● **Task statement**
Once the line with "subtotal: 784.88 -> 284.90" is found, repeat it and all later lines exactly through the end of the listing below, with the pictures left out.

● **Data for the task**
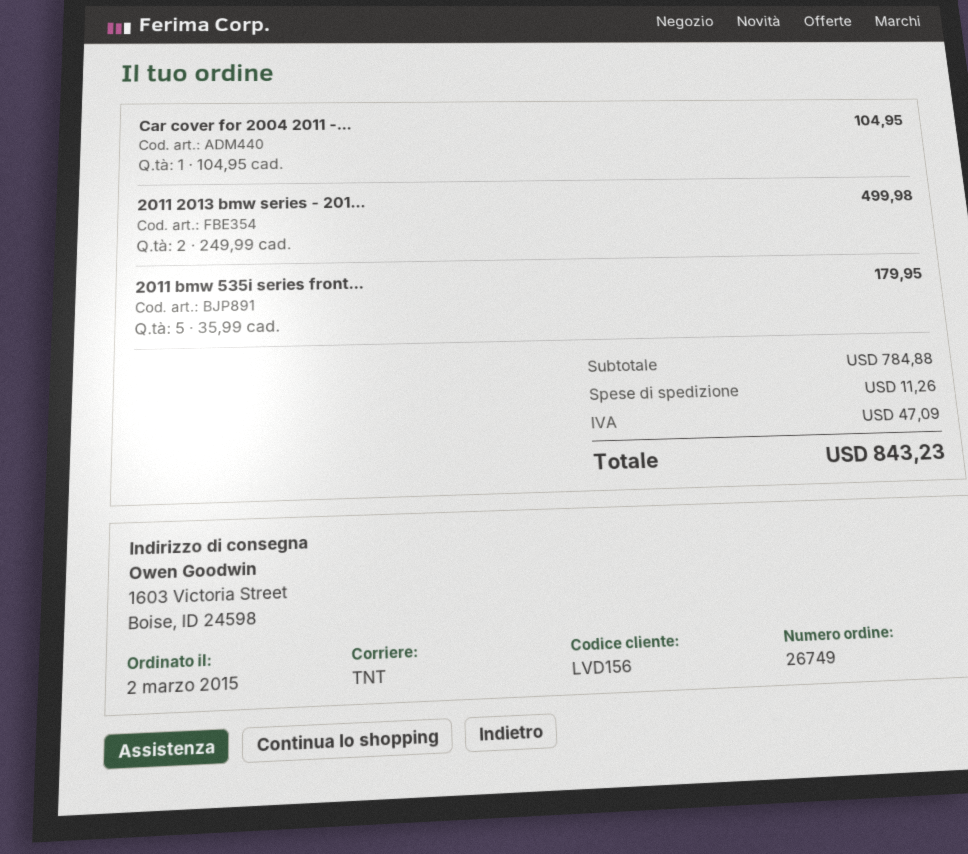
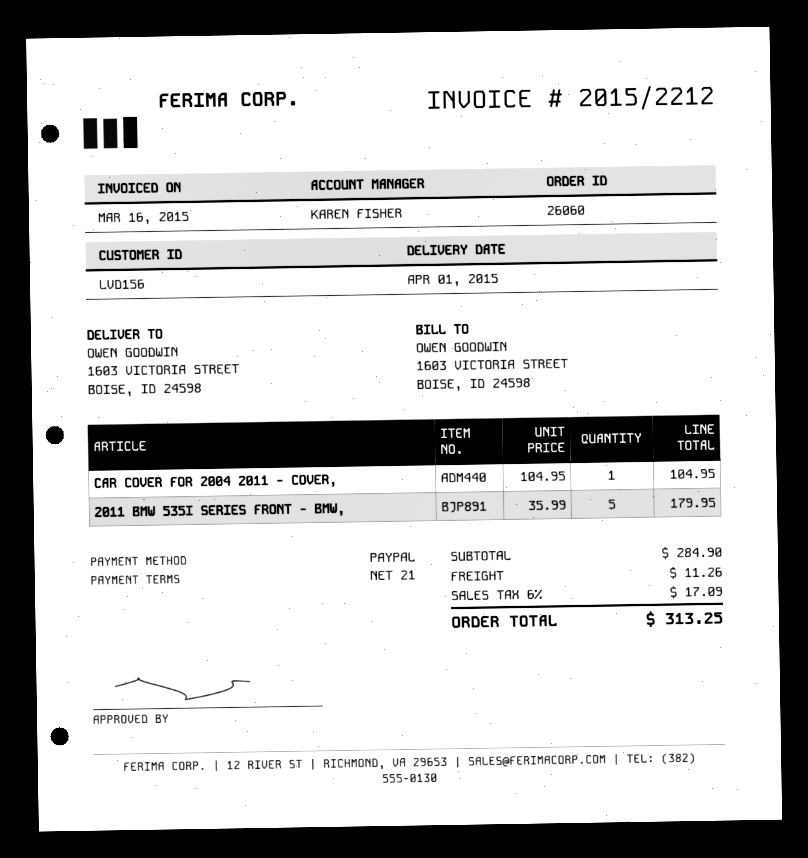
order number: 26749 -> 26060
2011 2013 bmw series - 201...: 2 x 249.99 = 499.98 -> none
subtotal: 784.88 -> 284.90
tax: 47.09 -> 17.09
total: 843.23 -> 313.25

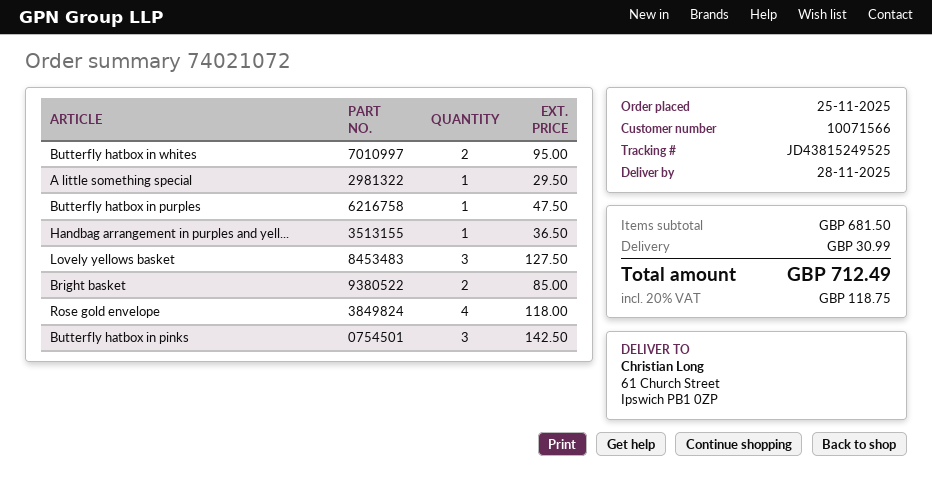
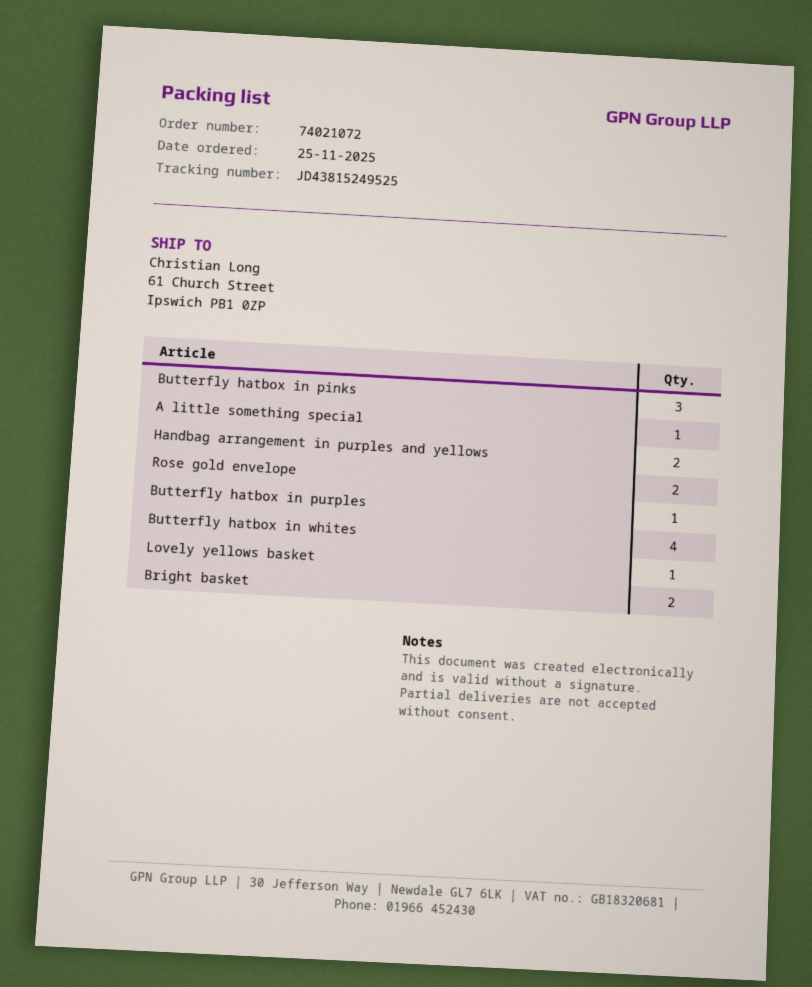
Butterfly hatbox in whites: 2 -> 4
Handbag arrangement in purples and yell...: 1 -> 2
Lovely yellows basket: 3 -> 1
Rose gold envelope: 4 -> 2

● **Completed exercise**
subtotal: 784.88 -> 284.90
tax: 47.09 -> 17.09
total: 843.23 -> 313.25

Butterfly hatbox in whites: 2 -> 4
Handbag arrangement in purples and yell...: 1 -> 2
Lovely yellows basket: 3 -> 1
Rose gold envelope: 4 -> 2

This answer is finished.